Crick's boldest, most enduring exercise in theory came in a remarkable paper, “On protein synthesis”, that he read at a meeting in September 1957. It culminated in what he called the 'central dogma' of molecular biology: “Once 'information' has passed into protein it cannot get out again.” Information here meant “the precise determination of sequence”, either of bases in nucleic acids or of amino acids in proteins. This was a characteristically practical assertion. At a time when so much was still to be learned, it ruled out great swaths of speculation. Yet it has great philosophical force, for it is a radical statement of the physiological reason why the inheritance of acquired traits cannot occur.

The paper forever altered the fundamental logic of biology. And it epitomizes Crick's essential intellectual style. Throughout the book, Ridley's account, despite ticking off the wide range of Crick's scientific interests and accomplishments, seems to convey only fuzzily the scope, the rigour, and beyond that the clarity and energy that Crick displayed — the basis, after all, of his dominance of the field.

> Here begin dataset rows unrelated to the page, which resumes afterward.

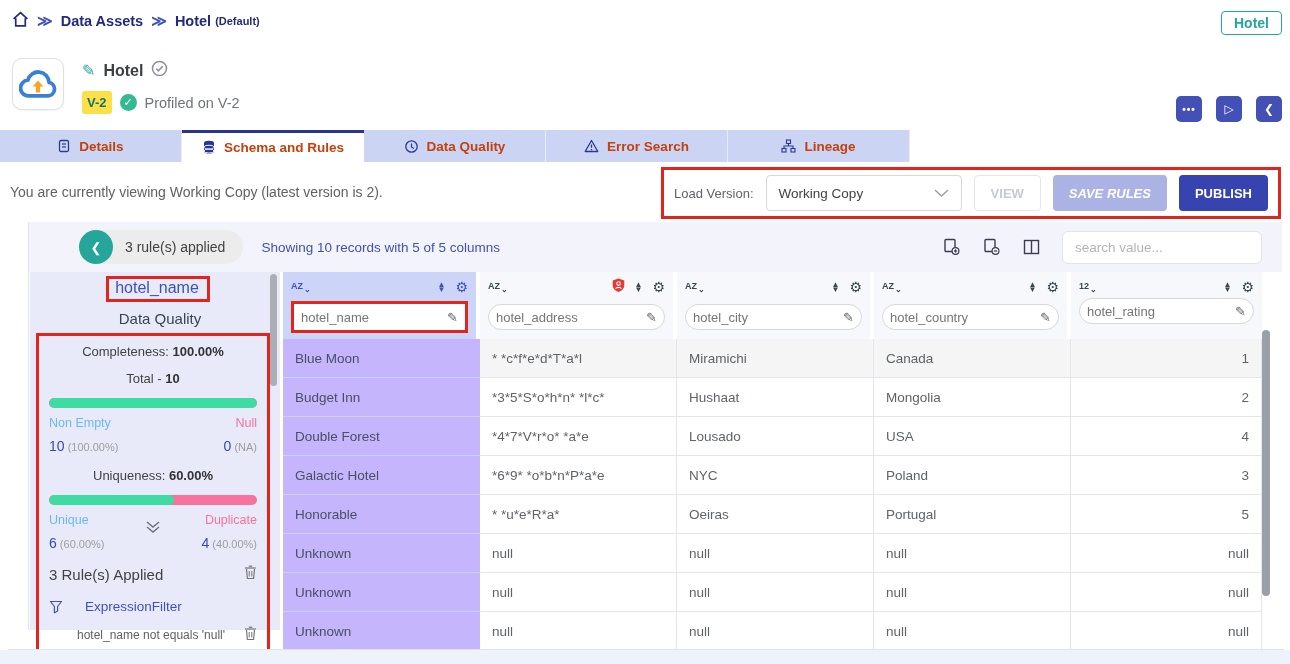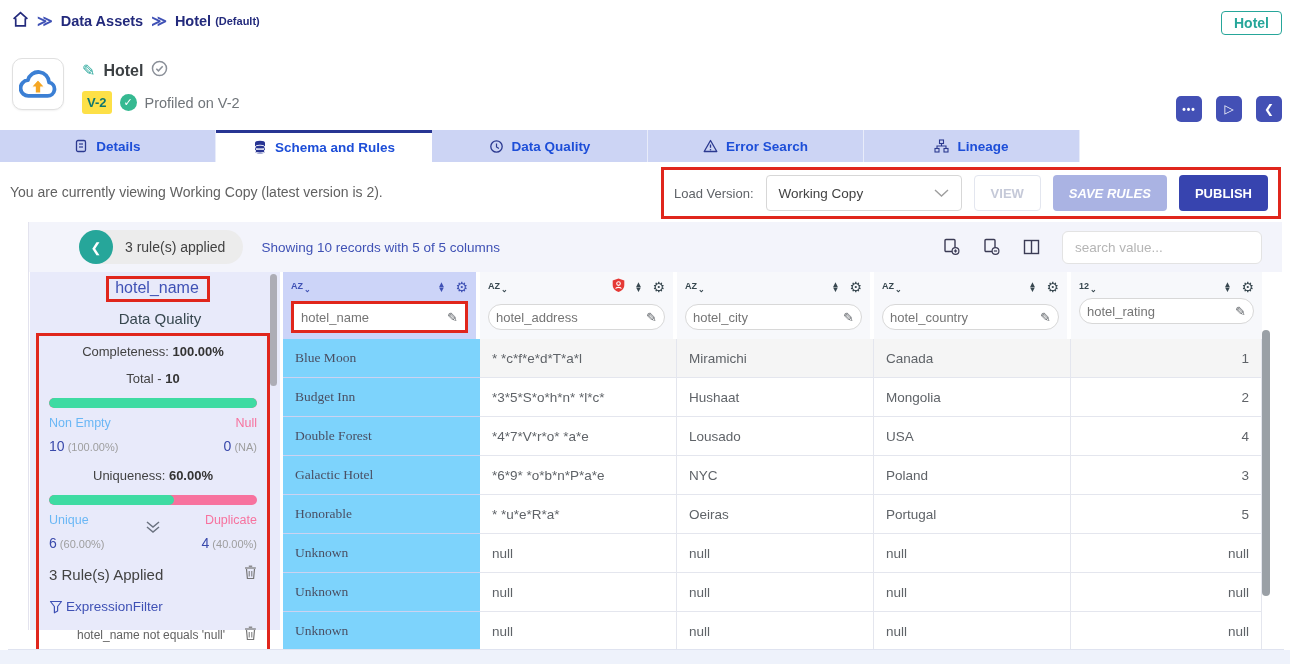"Details" .tab { color: #1d4ed8 -> #c2410c; width: 216px -> 182px }
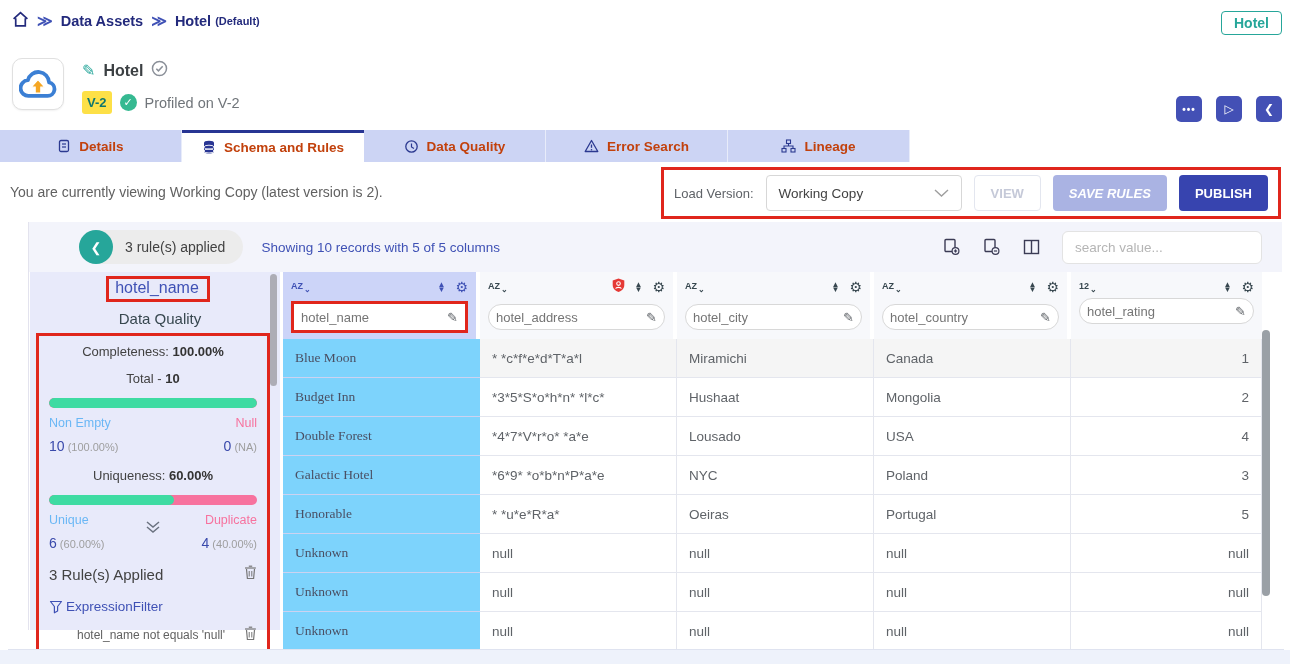"Blue Moon" .cell.col0 { background: #7dd3fc -> #c4b5fd; font-family: Liberation Serif, serif -> none }
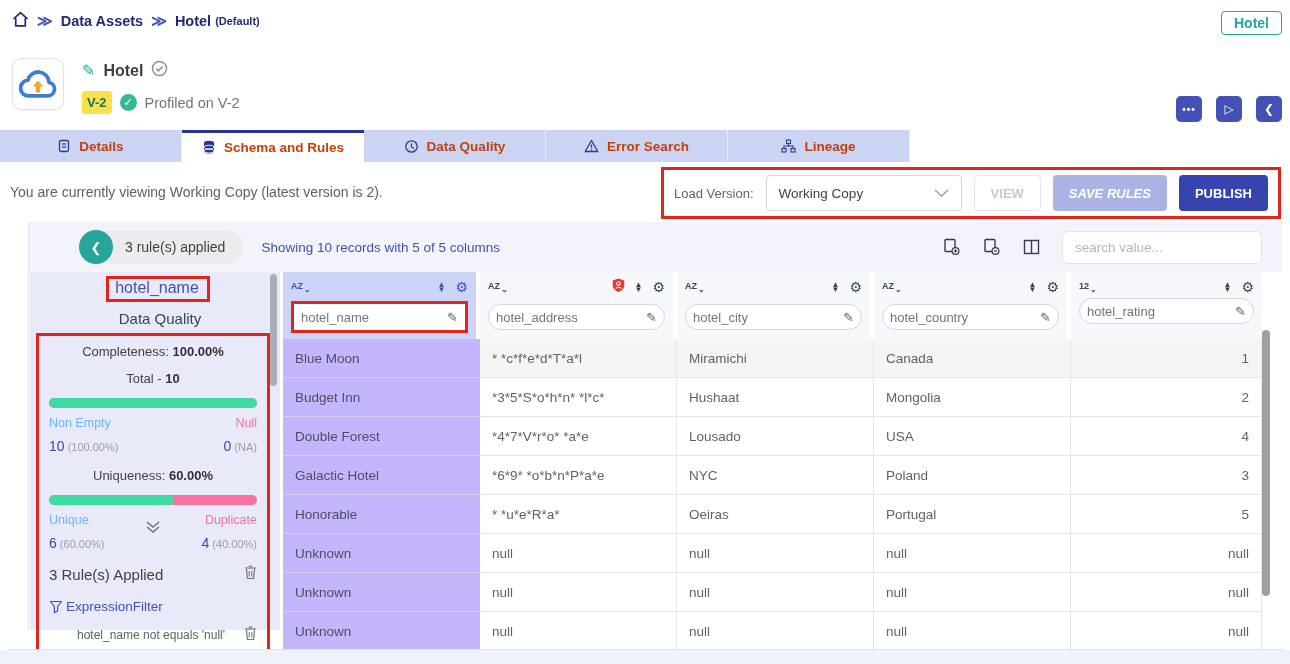"ExpressionFilter" .rule-row { gap: 3px -> 22px }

In 1976, Crick moved from Cambridge to the Salk Institute in La Jolla, California — and from molecular biology to neurobiology, in particular the neural, cellular basis of consciousness. He winnowed the literature, then with new colleagues put forth a succession of ideas and strictures. As he himself recognized, he did not get far. Yet, as Ridley writes, Crick's interest, his unflagging skill at incisive generalization, and his reputation made the physiology of consciousness respectable. His style persisted.

Ridley's book is marred by factual errors, which perhaps ought to be beneath the attention of a brief review, yet they occur in such a swarm that they sap the reader's confidence. For example, the first experimental sighting of what came to be recognized as messenger RNA was made not by two Russian scientists, as Ridley writes, but by Elliot Volkin and Lazarus Astrachan, both American born, who worked at the Oak Ridge National Laboratory in Tennessee. Again, writing of the French molecular biologist Jacques Monod, Ridley lists his remarkable qualities: sailor, cellist, and so on, and includes “communist”, without explanation. This is a reprehensible distortion. Monod joined the French communist party during the war for just one reason, he told me: it was the only way he could have any influence on the strategy and tactics of the armed resistance, in which he then rose to chief of operations for all of France. After the war he quietly dropped out, until in 1948 he publicly denounced the fraudulent claims of Stalin's geneticist and science chief, Trofim Lysenko — and with terrific effect.